EXERCISE DETAILS » Among the records below, find the lines that contain "bold" and copy each of them.

DATA: Begin

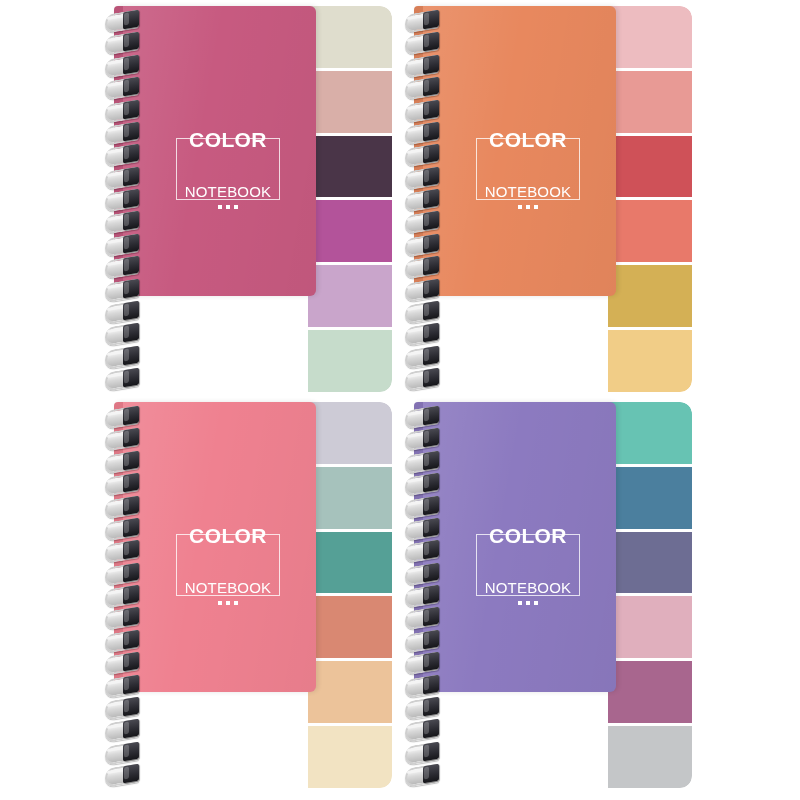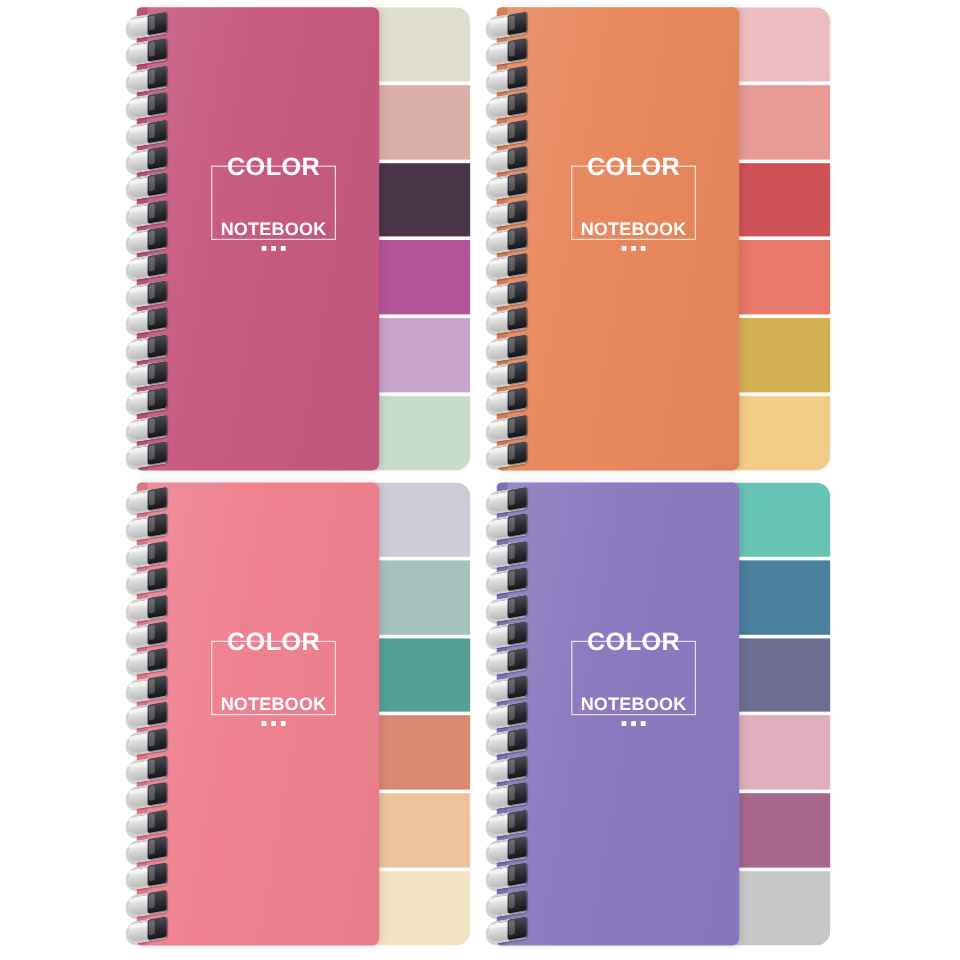--- a/index.html
+++ b/index.html
@@ -59,7 +59,7 @@
     left: 10px;
     top: 0;
     width: 202px;
-    height: 386px;
+    height: 290px;
     border-radius: 4px 6px 6px 4px;
     box-shadow: 2px 0 5px rgba(0,0,0,0.10);
   }

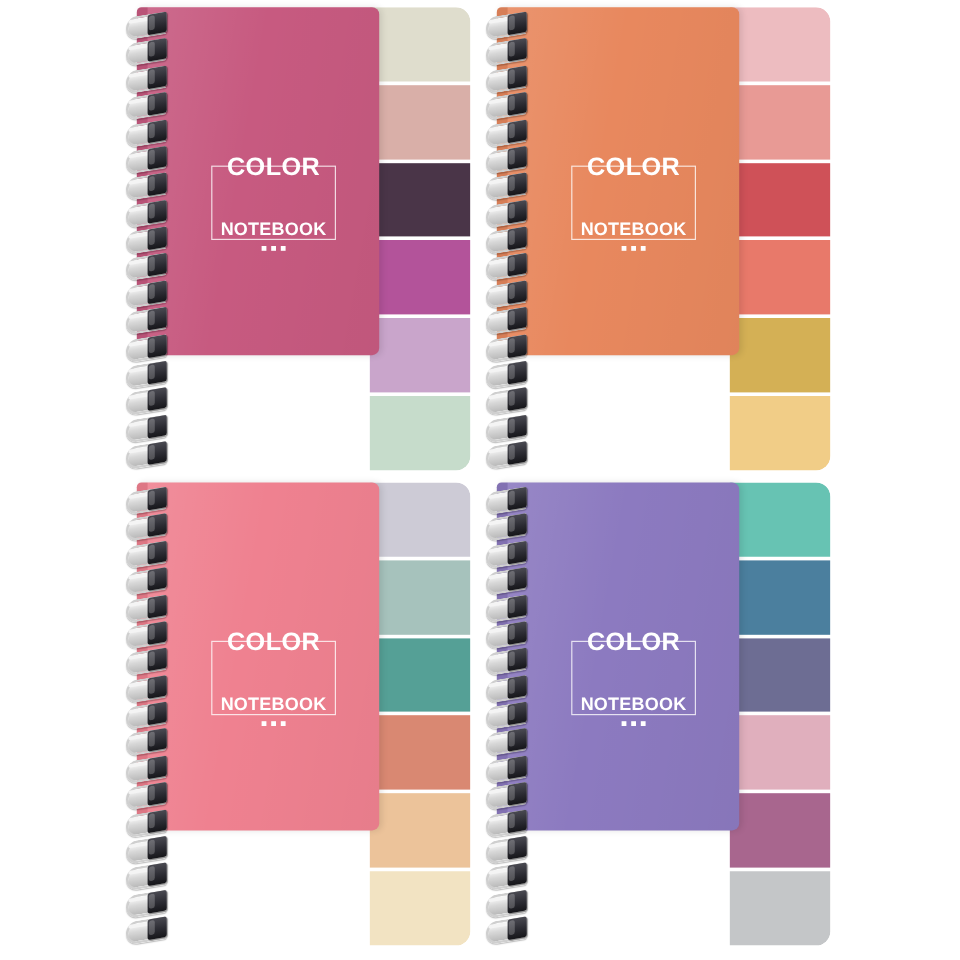--- a/index.html
+++ b/index.html
@@ -107,7 +107,7 @@
   }
   .label-notebook {
     color: #ffffff;
-    font-weight: bold;
+    font-weight: normal;
     font-size: 15px;
     letter-spacing: 0.2px;
     line-height: 1;

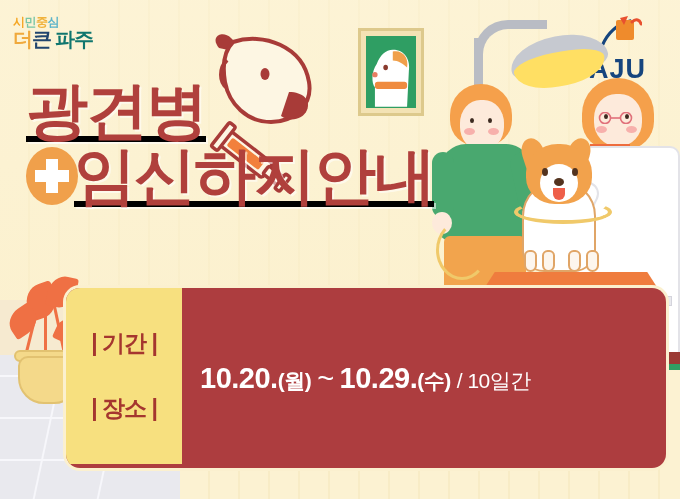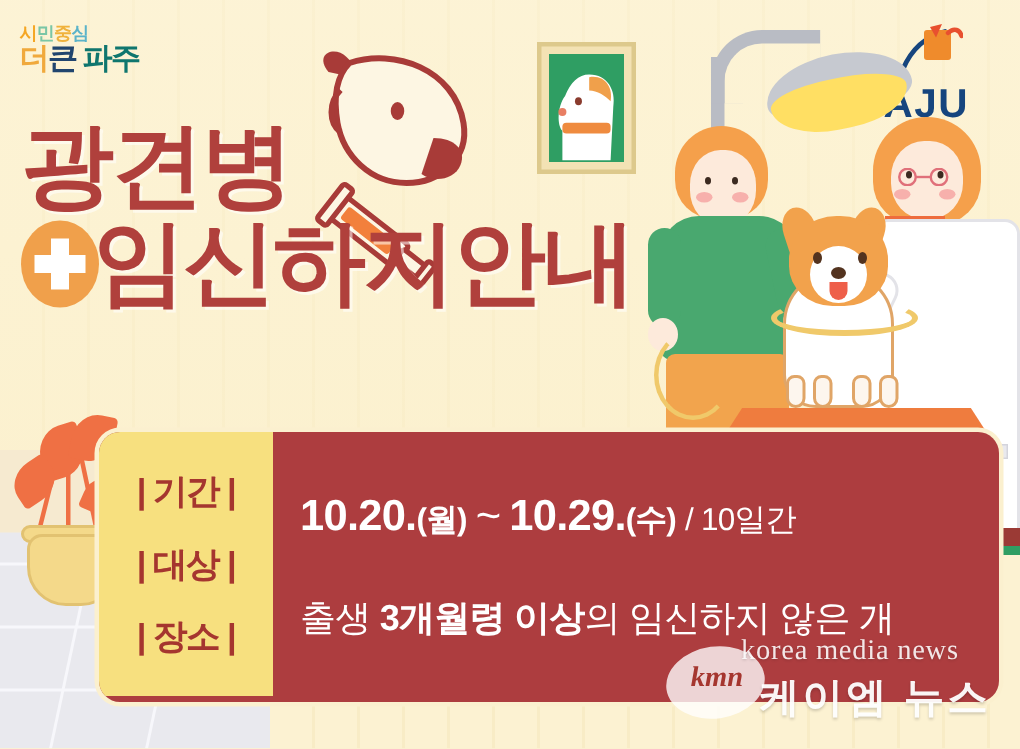--- a/index.html
+++ b/index.html
@@ -55,7 +55,7 @@
     font-family:"Liberation Sans",sans-serif;
   }
   
-  .headline{position:absolute;left:14px;top:82px;z-index:6;}
+  .headline{position:absolute;left:26px;top:82px;z-index:6;text-decoration:underline;}
   .hl-row{display:flex;align-items:center;}
   .hl1{
     font-size:62px;font-weight:bold;color:#b0403c;letter-spacing:-2px;

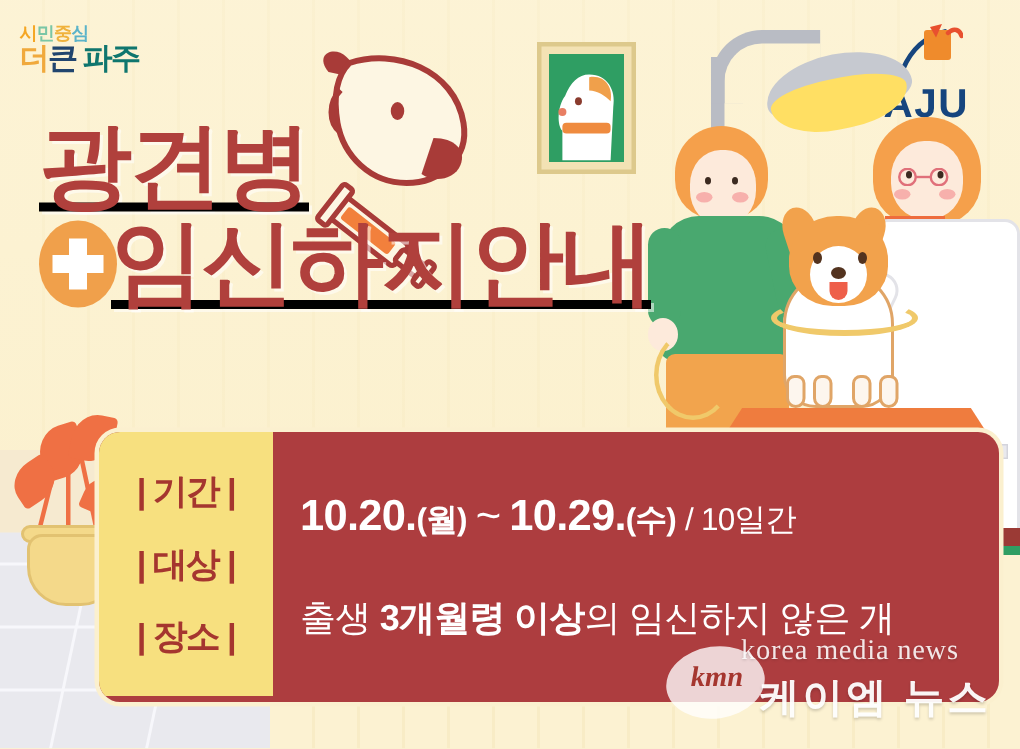--- a/index.html
+++ b/index.html
@@ -387,7 +387,6 @@
   <div class="infobox">
     <div class="label-col">
       <div class="lbl">| 기간 |</div>
-      <div class="lbl">| 대상 |</div>
       <div class="lbl">| 장소 |</div>
     </div>
     <div class="val-col">

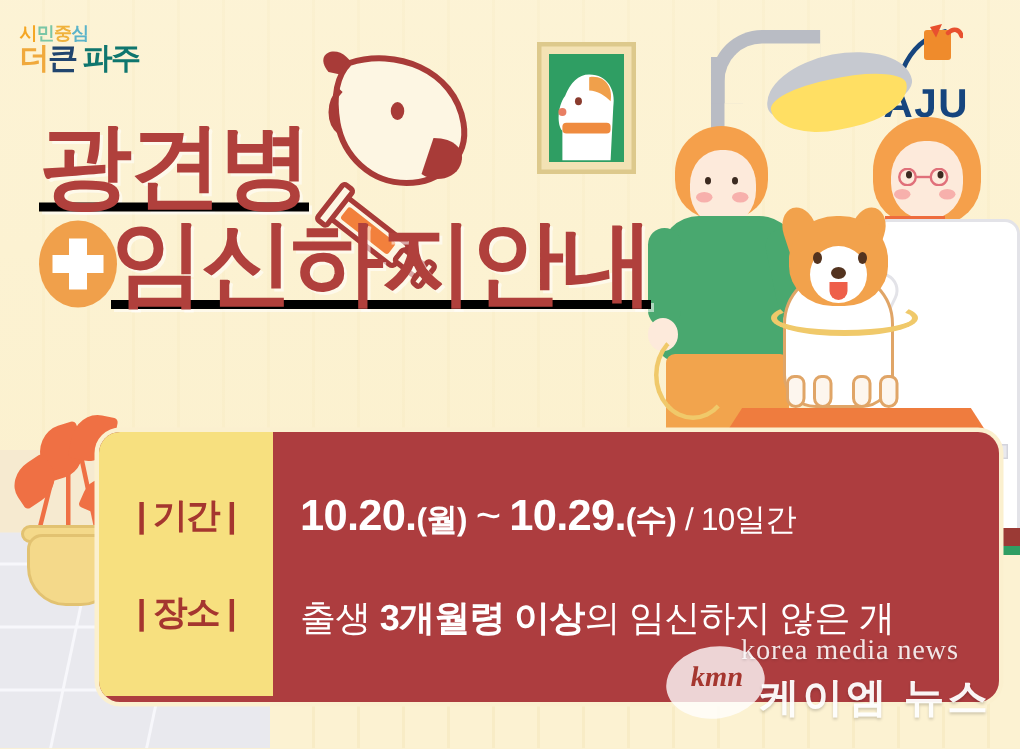--- a/index.html
+++ b/index.html
@@ -395,9 +395,6 @@
         <span>10.20.</span><span class="sm">(월)</span><span class="thin" style="margin:0 6px;">~</span><span>10.29.</span><span class="sm">(수)</span><span class="sm thin" style="margin-left:6px;">/ 10일간</span>
       </div>
 
-      <div class="val v-target">
-        <span>출생 </span><b>3개월령 이상</b><span>의 임신하지 않은 개</span>
-      </div>
 
 
     </div>

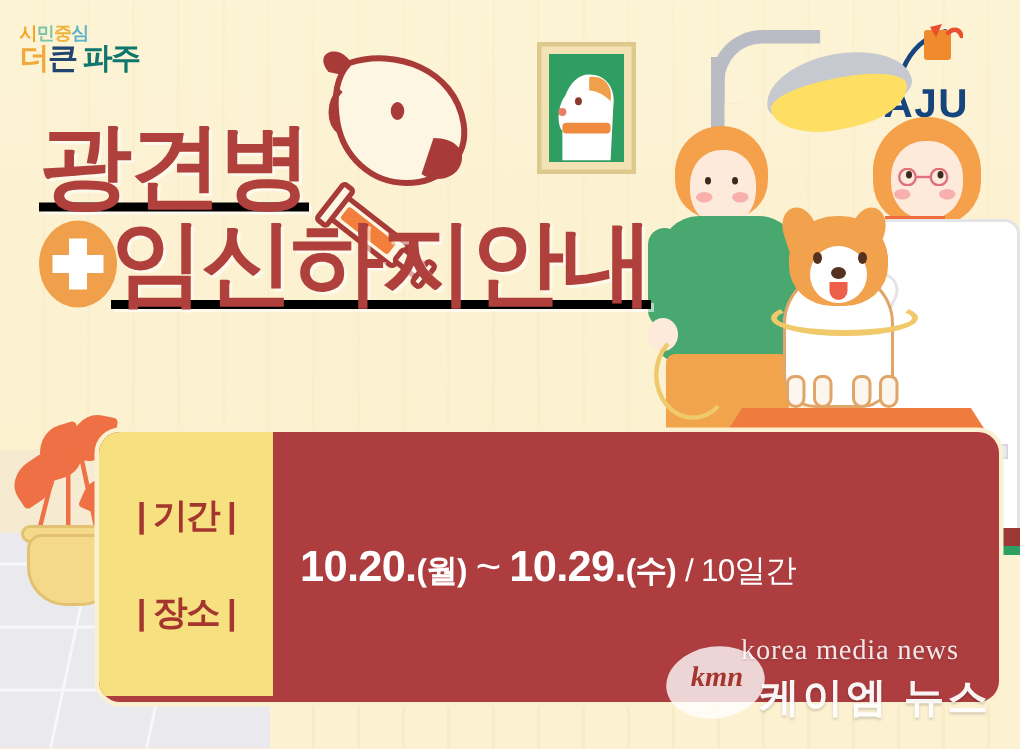--- a/index.html
+++ b/index.html
@@ -400,12 +400,6 @@
     </div>
   </div>
 
-  <div class="wm">
-    <div class="wm-blob"></div>
-    <div class="wm-kmn">kmn</div>
-    <div class="wm-en">korea media news</div>
-    <div class="wm-kr">케이엠 뉴스</div>
-  </div>
 
 </div>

DATA: End

ANSWER TO THIS PROBLEM »
-    font-weight: bold;
     font-size:62px;font-weight:bold;color:#b0403c;letter-spacing:-2px;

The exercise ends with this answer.